The answer must consist of every line below that holds the word "Ctrl".
======== Data for the task
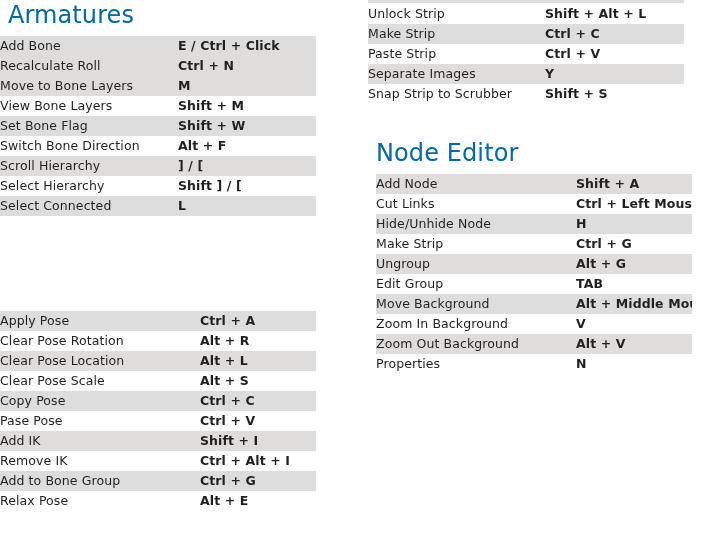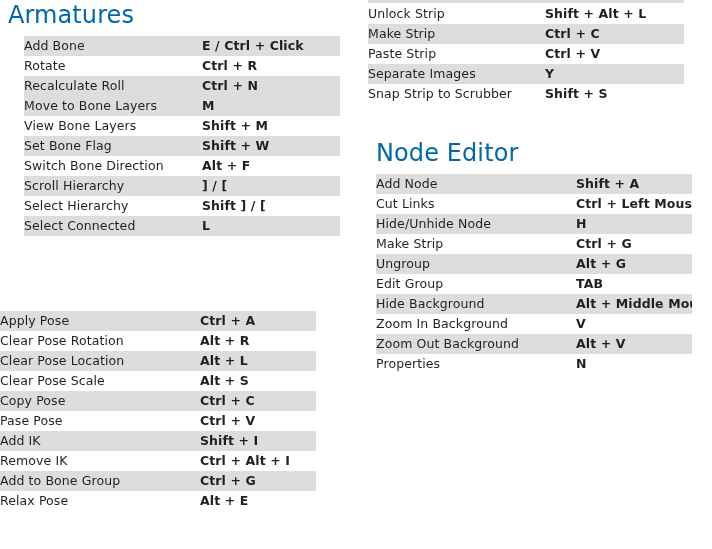--- a/index.html
+++ b/index.html
@@ -90,7 +90,7 @@
 
     <div class="section" style="left:0; top:0; width:356px;">
       <h2 class="section-title">Armatures</h2>
-      <table class="shortcut-table" style="margin-top:6px; width:316px;margin-left:24px;">
+      <table class="shortcut-table" style="margin-top:6px; width:316px;">
         <colgroup>
             <col style="width:178px;">
             <col style="width:138px;">

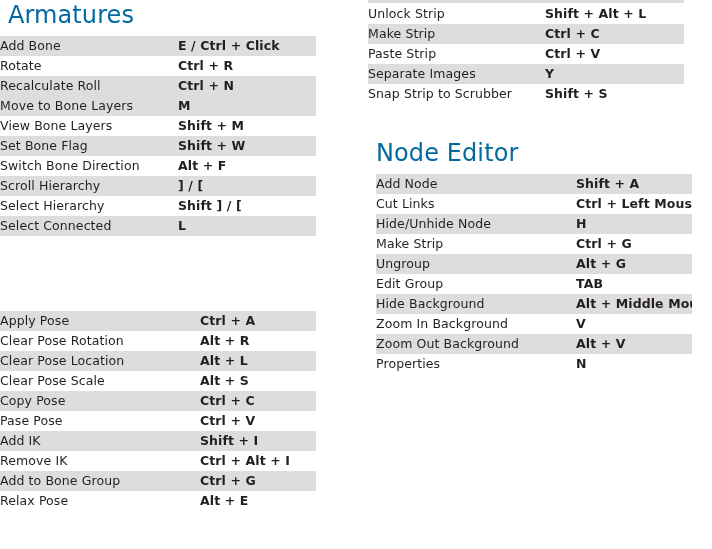--- a/index.html
+++ b/index.html
@@ -100,10 +100,6 @@
             <td class="action">Add Bone</td>
             <td class="keys">E / Ctrl + Click</td>
           </tr>
-          <tr>
-            <td class="action">Rotate</td>
-            <td class="keys">Ctrl + R</td>
-          </tr>
           <tr class="zebra">
             <td class="action">Recalculate Roll</td>
             <td class="keys">Ctrl + N</td>

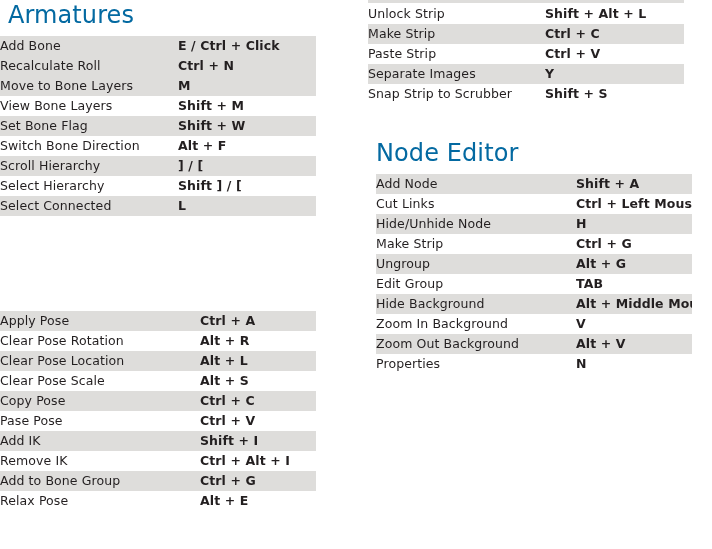--- a/index.html
+++ b/index.html
@@ -257,7 +257,7 @@
             <td class="keys">TAB</td>
           </tr>
           <tr class="zebra">
-            <td class="action">Hide Background</td>
+            <td class="action">Move Background</td>
             <td class="keys">Alt + Middle Mouse</td>
           </tr>
           <tr>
================
Solution below →
             <td class="keys">E / Ctrl + Click</td>
-            <td class="keys">Ctrl + R</td>
             <td class="keys">Ctrl + N</td>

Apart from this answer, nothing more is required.